Tuesday, November 6, 2018

Have Feet Will Travel

This is a beautiful fall. I am reveling in the brilliant colors of the leaves, and even the muted colors of the rain-filled sky and frost-bleached grasses. And the smells of this season, so rich with memories of the vibrant summer that are transmuted to earthy leaf mulch and wind-driven rain! My greatest joy is not just that the season has arrived; rather, it is that for some reason I am more aware this year of autumn's beauty, more linked to the natural rhythms of the season.

Perhaps it is because I have bought a tiny trailer and am outside more this season, hiking and cooking, sitting by the campfire. My wife and I made the choice to change our environment, to buy the trailer so that we could have a "mobile office" where we could work yet be more outside. Now it is fall, and I am outside more, having packed my outdoor clothes--and glad to have done so! Even the cold knife of the wind is--what is the word?--bracing! The world is alive, and to move out into the natural world is to be reminded of those cosmic rhythms of life. It is easy to forget or ignore these natural rhythms when in a highly controlled environment.

While my wife works her business, I write, and lots of my writing has been about our travel--the earth and sky and waters. I have to report that I think I'm getting better at it, but travel writing isn't as easy as it appears to be at first glance. As a fiction writer, I can say that traveloging is first and last driven by setting, by description of the natural world and the human world one experiences.

I recently posted a travel blog entitled "Fall Leaves and Camping, Please," where my wife and I spent five nights camping. "It's late October, just past the harvest moon, fifty-five degrees, and the trees are in full reds and yellows, the sky blues and grays, and the fire is a quiet companion as I sit and write at my camp at Jefferson County Park, a campground just four miles from my house."

In about a week I will be posting another piece at Green Goddess Glamping, entitled "Two Fall Nights on the Des Moines River," where I write about sharing my camp with rain showers and chainsaw instructors. The campground was carpeted with fall leaves. The river flowed just beyond the door to my tiny trailer. I took long walks along a nature trail and gravel roads. "I walked a mile down Hawk Drive along the Des Moines River, beautiful country with trees with brilliant foliage and stark white trunks mixed with evergreens, framed top and bottom by the cloudy sky and flowing river." I met fifteen young adults, all brandishing chainsaws.

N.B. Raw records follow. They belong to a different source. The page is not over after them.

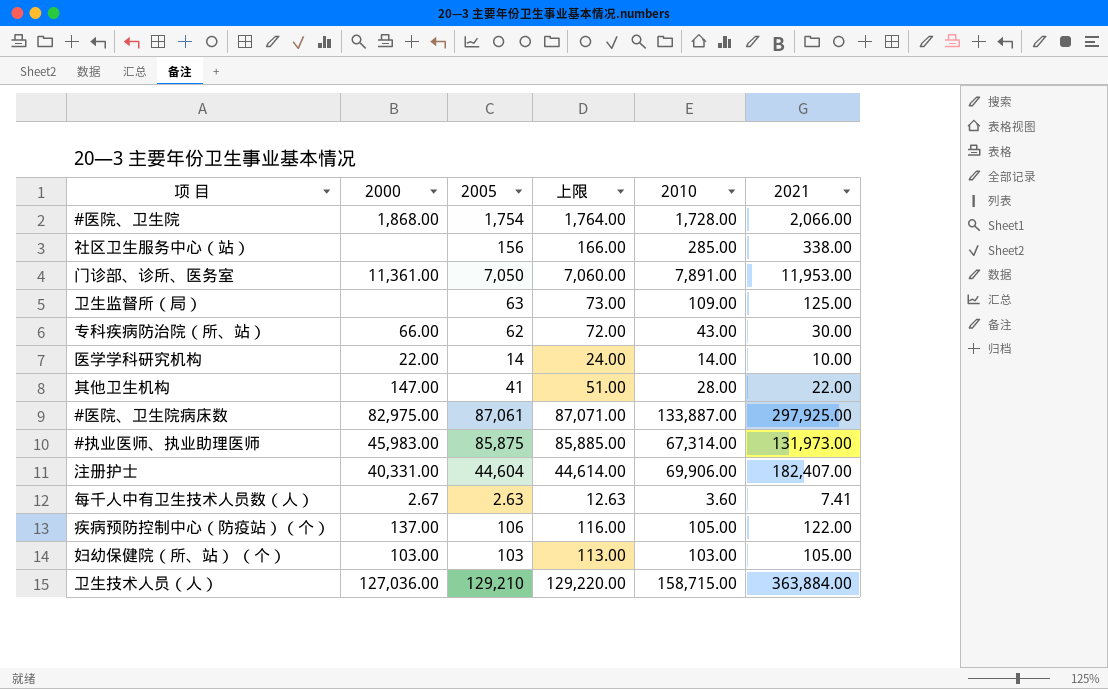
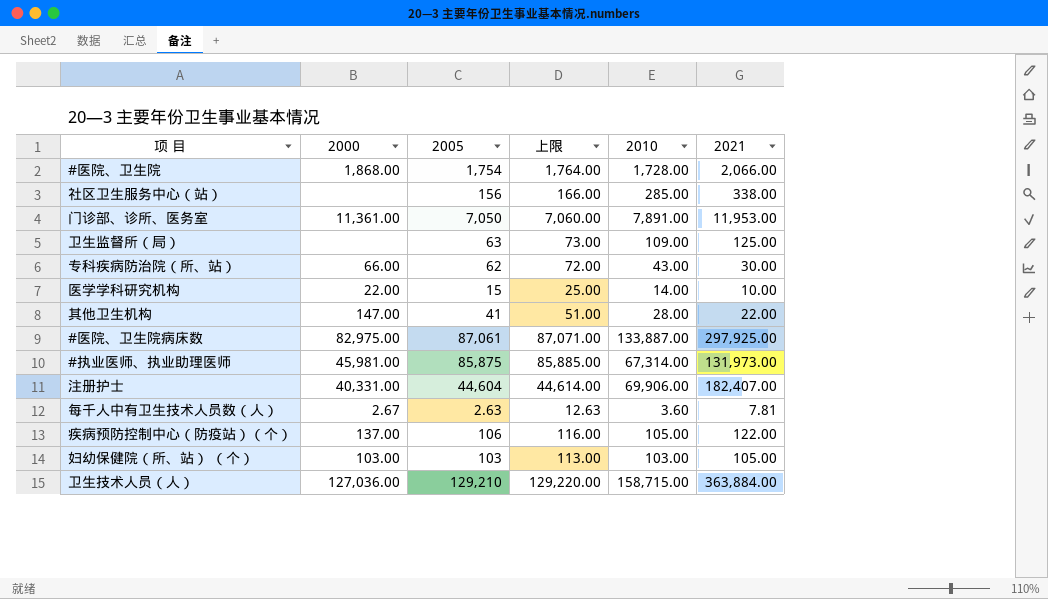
医学学科研究机构 | 2005: 14 -> 15
医学学科研究机构 | 上限: 24.00 -> 25.00
#执业医师、执业助理医师 | 2000: 45,983.00 -> 45,981.00
每千人中有卫生技术人员数（人） | 2021: 7.41 -> 7.81

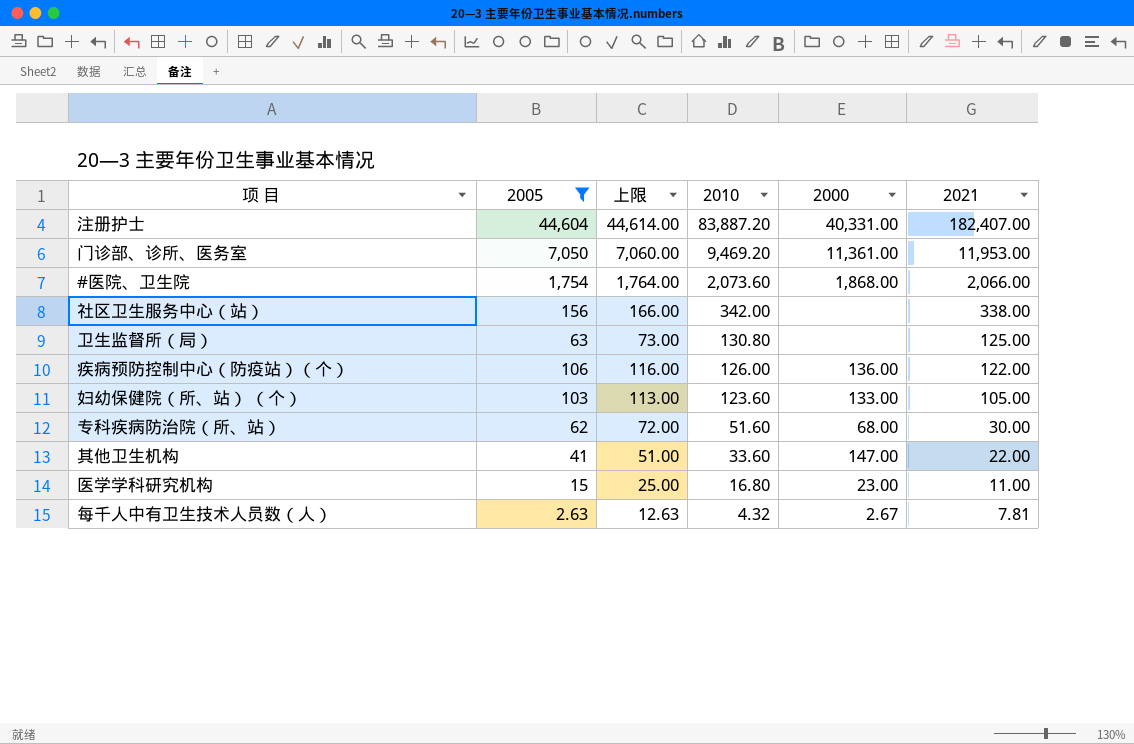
filter: none -> 2005 <= 44,604
row order: none -> 2010 descending
column 2000 | position: 2 -> 5
注册护士 | 2010: 69,906.00 -> 83,887.20
门诊部、诊所、医务室 | 2010: 7,891.00 -> 9,469.20
#医院、卫生院 | 2010: 1,728.00 -> 2,073.60
社区卫生服务中心（站） | 2010: 285.00 -> 342.00
卫生监督所（局） | 2010: 109.00 -> 130.80
疾病预防控制中心（防疫站）（个） | 2010: 105.00 -> 126.00
疾病预防控制中心（防疫站）（个） | 2000: 137.00 -> 136.00
妇幼保健院（所、站） （个） | 2010: 103.00 -> 123.60
妇幼保健院（所、站） （个） | 2000: 103.00 -> 133.00
专科疾病防治院（所、站） | 2010: 43.00 -> 51.60
专科疾病防治院（所、站） | 2000: 66.00 -> 68.00
其他卫生机构 | 2010: 28.00 -> 33.60
医学学科研究机构 | 2010: 14.00 -> 16.80
医学学科研究机构 | 2000: 22.00 -> 23.00
医学学科研究机构 | 2021: 10.00 -> 11.00
每千人中有卫生技术人员数（人） | 2010: 3.60 -> 4.32

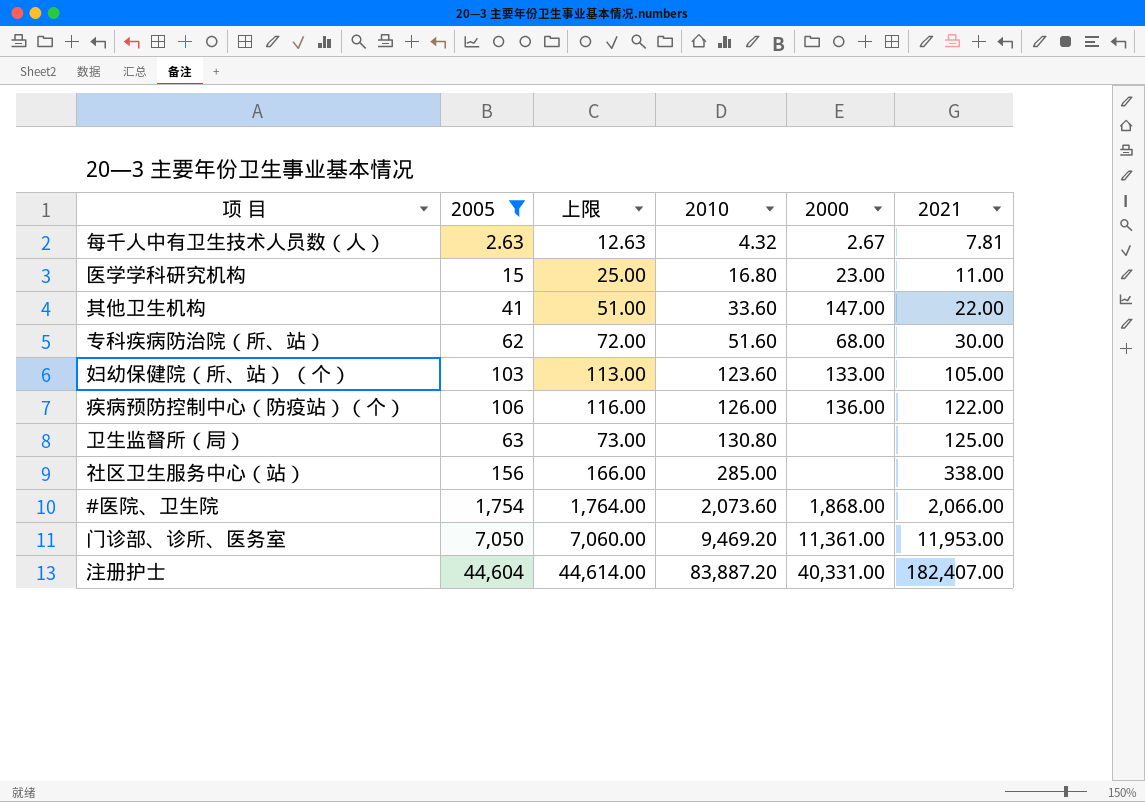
row order: 2010 descending -> 2010 ascending
社区卫生服务中心（站） | 2010: 342.00 -> 285.00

It was a journey worth taking, both for the outer and inner joys of the experience. Just as a cold fall rain is cleansing, so too can the experience of being in a cold fall rain be cleansing. And can there be anything more evocative than young adults happily felling invasive trees so that native species can re-establish themselves. Ah, the smell of sawdust in the early morning air!

I'm leaving tomorrow for Indian Lake for some cold weather camping. I want to learn how to be comfortable when the temperatures are in the 30's to the teens range. I believe it will involve warm clothing and a warm camper. I want to get outside, to enjoy the straightforward intelligence of nature, to live simply, and as I write this, I think I need to find my copy of Thoreau's Walden for reading. Simplify, simplify, simplify!

And I'll keep writing, because while beauty is in the eye of the beholder, that is only a partial truth. Beauty is everywhere, but only inside the beholder if our eyes behold it. I'm going to experience the bracing cold of the fall wind. There's a chance of snow flurries. That should wake me up and keep me moving.